Ceremonies that involve visiting saints' shrines have encouraged a relationship of socio-cultural and psychological-therapeutic dependence of the pilgrims with regard to these shrines. This dependence is deeply rooted in their collective psyche and reinforced and legitimized through Palestinian folklore. This paper will be based on primary and secondary sources, interviews with Sufis, including their leaders, and, key people who have been active in participating in these rituals, as well as archival and documentary material, a review of published and unpublished materials, books, and scientific journals.
Paper short abstract:
Drawing on ethnographic fieldwork conducted in the qabila Ghzawa (Western Rif, Morocco), we examine two types of oneiric experiences: those of the “sleeping women” (er-reqqada), and dream incubation (istikhara) at the shrine of Sidi Belghassem, a significant place for the Sufi tariqa Baqqaliyya.
Paper long abstract:
In Magie et religion dans l´Afrique du Nord, Edmond Doutté writes on the figure of the «sleepers»: "(…) dans le Rif il y avait des individus appelés er reqqada, c´est-à-dire les dormeurs qui tombaient en léthargie, restaient plusiers jours dans cet état, puis è leur réveil, faisaient les plus étonnantes prophéties". Drawing on ethnographic fieldwork conducted in Ghzawa (Western Rif, Morocco), we examine two types of oneiric experiences. On one side, we reflect on the figure of "the sleeping women" (er-reqqada) and their uses of dreams as forms of divination. We also study the roles of peasant women as interpreters of dreams. On the other side, we analyse the quest for visionary dreams and dream incubation (istikhara) in the shrine of Sidi Belghassem al-Hajj (Ghzawa), a significant place for the Baqqaliyya Sufi brotherhood.

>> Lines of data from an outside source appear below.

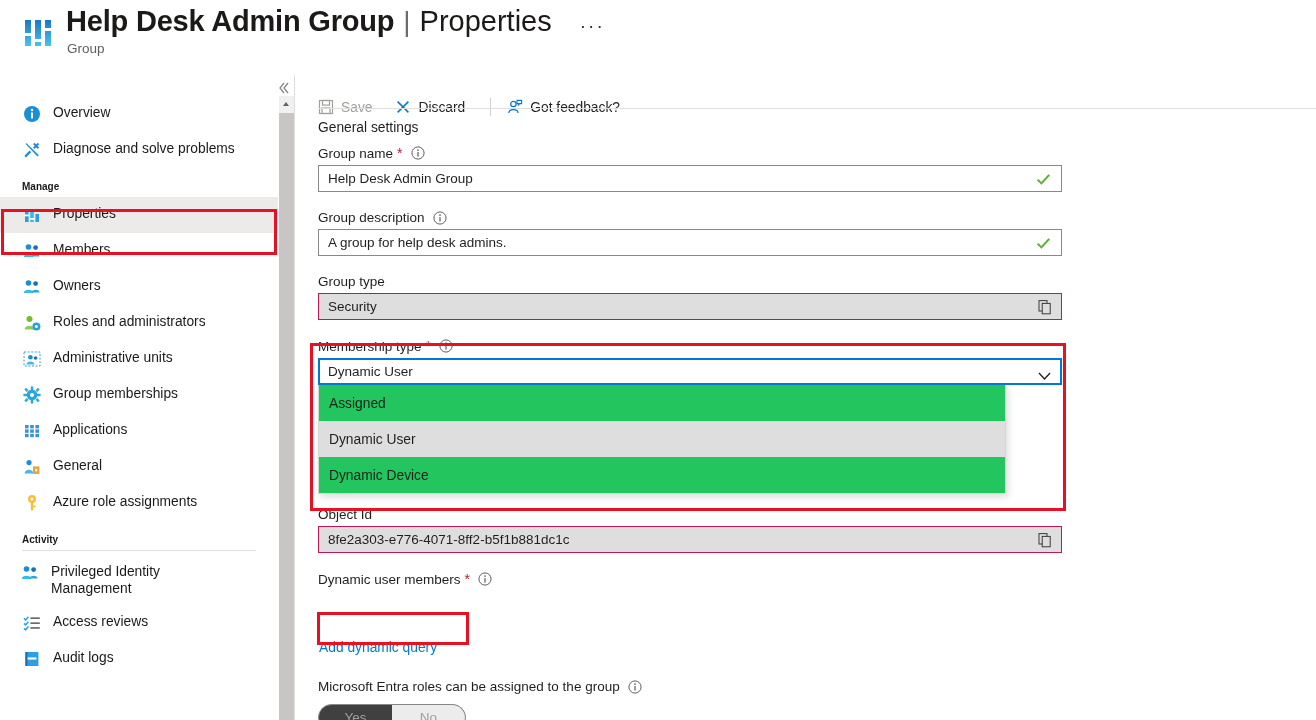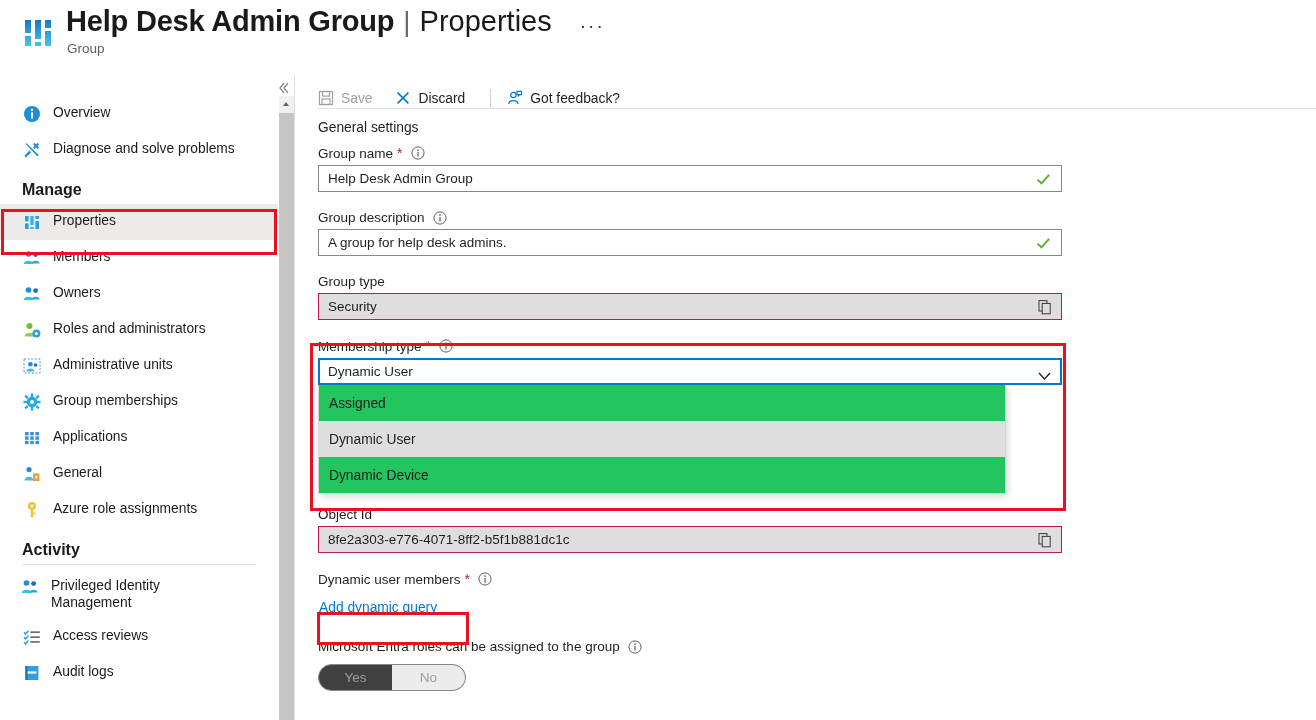--- a/index.html
+++ b/index.html
@@ -39,7 +39,7 @@
   #pane-divider { position: absolute; left: 294px; top: 75px; width: 1px; height: 645px; background: #e1dfdd; }
 
   
-  #cmdbar { position: absolute; left: 318px; top: 85px; height: 26px; display: flex; align-items: center; gap: 0; }
+  #cmdbar { position: absolute; left: 318px; top: 94px; height: 26px; display: flex; align-items: center; gap: 0; }
   .cmd { display: flex; align-items: center; height: 26px; padding: 0 9px 0 0; margin-right: 14px; cursor: pointer; font-size: 13.8px; color: #201f1e; white-space: nowrap; }
   .cmd.disabled { color: #a19f9d; cursor: default; }
   .cmd-ico { width: 16px; height: 16px; margin-right: 7px; flex: 0 0 16px; }

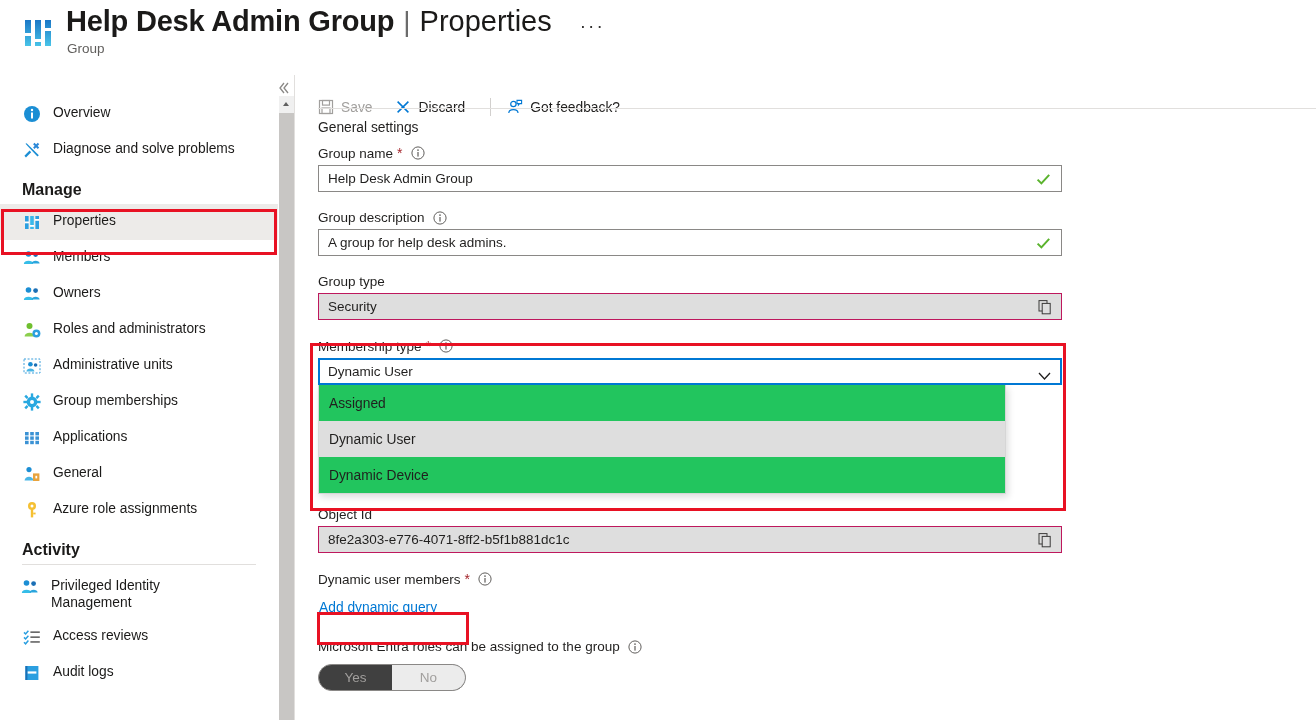--- a/index.html
+++ b/index.html
@@ -28,7 +28,7 @@
   .nav-item.selected { background: #edebe9; }
   .nav-ico { width: 20px; height: 20px; flex: 0 0 20px; margin-top: 8px; margin-right: 11px; position: relative; }
   .nav-label { margin-top: 8px; line-height: 17px; }
-  .nav-head { padding-left: 22px; font-size: 16px; font-weight: 700; color: #1b1a19; margin-top: 13px; margin-bottom: 5px; }
+  .nav-head { padding-left: 22px; font-size: 10px; font-weight: 700; color: #1b1a19; margin-top: 13px; margin-bottom: 5px; }
   .nav-rule { margin: 4px 22px 4px 22px; height: 1px; background: #e1dfdd; }
 
   

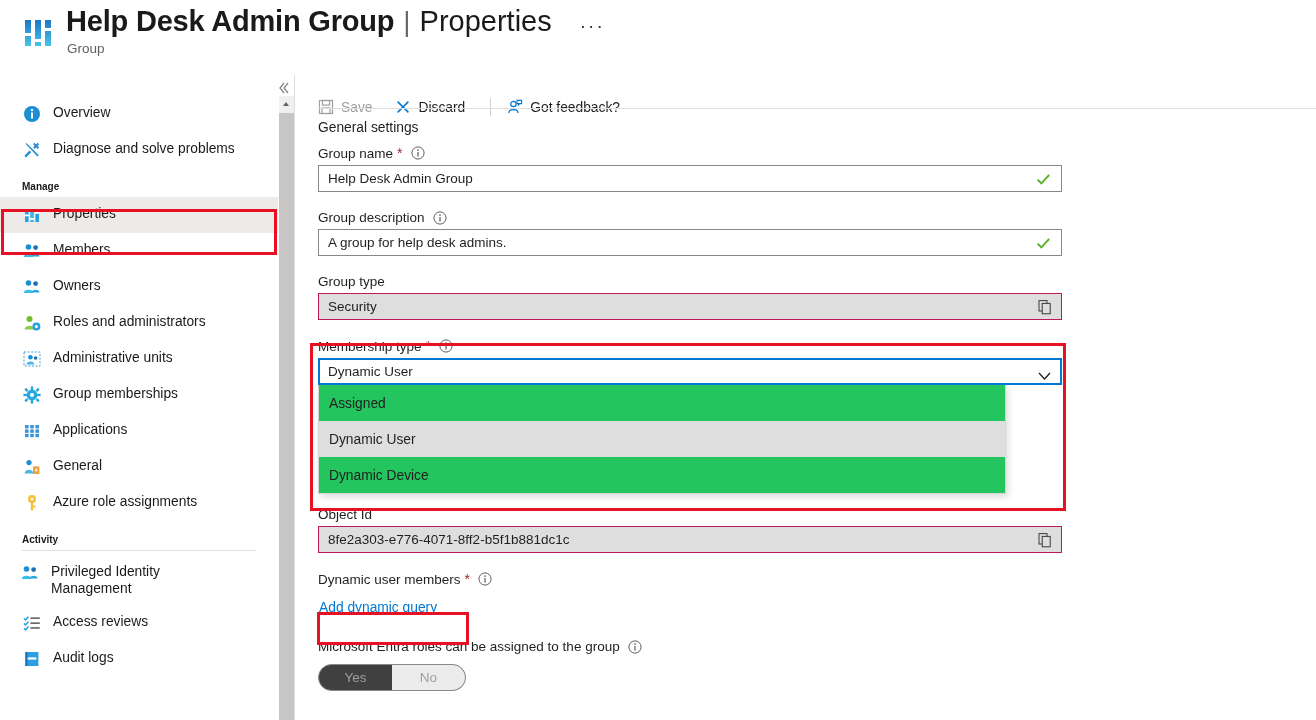--- a/index.html
+++ b/index.html
@@ -70,7 +70,7 @@
   .opt.active { background: #dedede; }
 
   
-  #add-query-link { display: inline-block; font-size: 13.8px; color: #0078d4; cursor: pointer; padding: 2px 1px; }
+  #add-query-link { display: inline-block; font-size: 13.8px; color: #0078d4; cursor: pointer; padding: 2px 1px; margin-top: 40px; }
 
   
   #toggle { width: 148px; height: 27px; border: 1px solid #8a8886; border-radius: 14px; display: flex; overflow: hidden; cursor: pointer; background: #404040; }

In peasant women and in the "sleeping women"´s dreams and visions, we usually find human selves interacting with the dead and the saints (awliya) in very specific ways, some gender-specific. Dreaming, dreamsharing and dream interpretation become a significant source of power for women, as long as they make possible a feminine management of the dead and the saints´ actions. Sleeping at Sidi Belghassem´s shrine makes possible the transmission of the saint´s Baraka in dreams, particularly with therapeutic purposes. In examining contexts of dreaming, dreamsharing and dream interpretation, we will take into account issues related to the gender and rank of the dreamer. We will also try to reflect on the fluidity of the different forms of being.